--- RECORDS FOR THIS TASK Enclosed Below ---

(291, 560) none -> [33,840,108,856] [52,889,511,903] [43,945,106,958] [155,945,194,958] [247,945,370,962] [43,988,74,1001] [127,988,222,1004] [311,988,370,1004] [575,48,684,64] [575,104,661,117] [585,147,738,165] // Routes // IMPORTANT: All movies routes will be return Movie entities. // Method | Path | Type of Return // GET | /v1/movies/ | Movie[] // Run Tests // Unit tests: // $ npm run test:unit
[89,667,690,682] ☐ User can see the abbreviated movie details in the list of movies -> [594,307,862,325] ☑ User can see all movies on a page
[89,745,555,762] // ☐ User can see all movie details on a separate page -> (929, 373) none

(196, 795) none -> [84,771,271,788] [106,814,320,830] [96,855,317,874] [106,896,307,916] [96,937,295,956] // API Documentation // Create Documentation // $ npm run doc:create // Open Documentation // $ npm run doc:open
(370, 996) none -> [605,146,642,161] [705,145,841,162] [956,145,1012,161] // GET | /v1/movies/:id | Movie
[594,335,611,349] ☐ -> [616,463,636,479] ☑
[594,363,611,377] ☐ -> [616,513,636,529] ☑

--- End of Enclosed RECORDS FOR THIS TASK ---
--- RECORDS FOR THIS TASK Enclosed Below ---

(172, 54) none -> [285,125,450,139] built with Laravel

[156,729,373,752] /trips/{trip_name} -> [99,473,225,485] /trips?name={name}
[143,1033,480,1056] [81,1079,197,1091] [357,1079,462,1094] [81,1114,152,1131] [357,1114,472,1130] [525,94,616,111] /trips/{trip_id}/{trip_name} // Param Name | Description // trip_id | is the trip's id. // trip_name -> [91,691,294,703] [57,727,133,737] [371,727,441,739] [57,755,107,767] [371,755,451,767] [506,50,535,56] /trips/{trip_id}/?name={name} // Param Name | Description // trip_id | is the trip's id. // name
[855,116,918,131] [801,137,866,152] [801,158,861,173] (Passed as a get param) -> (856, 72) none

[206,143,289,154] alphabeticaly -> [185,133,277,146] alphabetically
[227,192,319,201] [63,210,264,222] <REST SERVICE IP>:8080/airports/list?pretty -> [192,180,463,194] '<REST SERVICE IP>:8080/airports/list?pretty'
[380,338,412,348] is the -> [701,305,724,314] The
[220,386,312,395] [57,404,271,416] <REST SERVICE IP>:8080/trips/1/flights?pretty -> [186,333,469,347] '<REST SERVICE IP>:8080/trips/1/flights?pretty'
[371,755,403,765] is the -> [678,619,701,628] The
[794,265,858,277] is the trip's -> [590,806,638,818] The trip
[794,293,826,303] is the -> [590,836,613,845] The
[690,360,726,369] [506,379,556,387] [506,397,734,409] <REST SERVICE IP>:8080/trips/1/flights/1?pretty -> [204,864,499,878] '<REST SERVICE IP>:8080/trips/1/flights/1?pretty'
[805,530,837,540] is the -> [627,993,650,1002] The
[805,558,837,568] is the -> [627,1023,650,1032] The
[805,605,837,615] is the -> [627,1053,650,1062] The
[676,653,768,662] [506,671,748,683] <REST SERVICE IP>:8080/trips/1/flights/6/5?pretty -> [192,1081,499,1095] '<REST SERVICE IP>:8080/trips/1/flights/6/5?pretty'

--- End of Enclosed RECORDS FOR THIS TASK ---

# TASK OBJECTIVE
Your task is to transcribe, with no changes, only the lines of the listing above that lie between the line holding "[206,143,289,154] alphabeticaly ->" and the line holding "[794,293,826,303] is the", inclusive.

# SOLUTION TO THE PROBLEM
[206,143,289,154] alphabeticaly -> [185,133,277,146] alphabetically
[227,192,319,201] [63,210,264,222] <REST SERVICE IP>:8080/airports/list?pretty -> [192,180,463,194] '<REST SERVICE IP>:8080/airports/list?pretty'
[380,338,412,348] is the -> [701,305,724,314] The
[220,386,312,395] [57,404,271,416] <REST SERVICE IP>:8080/trips/1/flights?pretty -> [186,333,469,347] '<REST SERVICE IP>:8080/trips/1/flights?pretty'
[371,755,403,765] is the -> [678,619,701,628] The
[794,265,858,277] is the trip's -> [590,806,638,818] The trip
[794,293,826,303] is the -> [590,836,613,845] The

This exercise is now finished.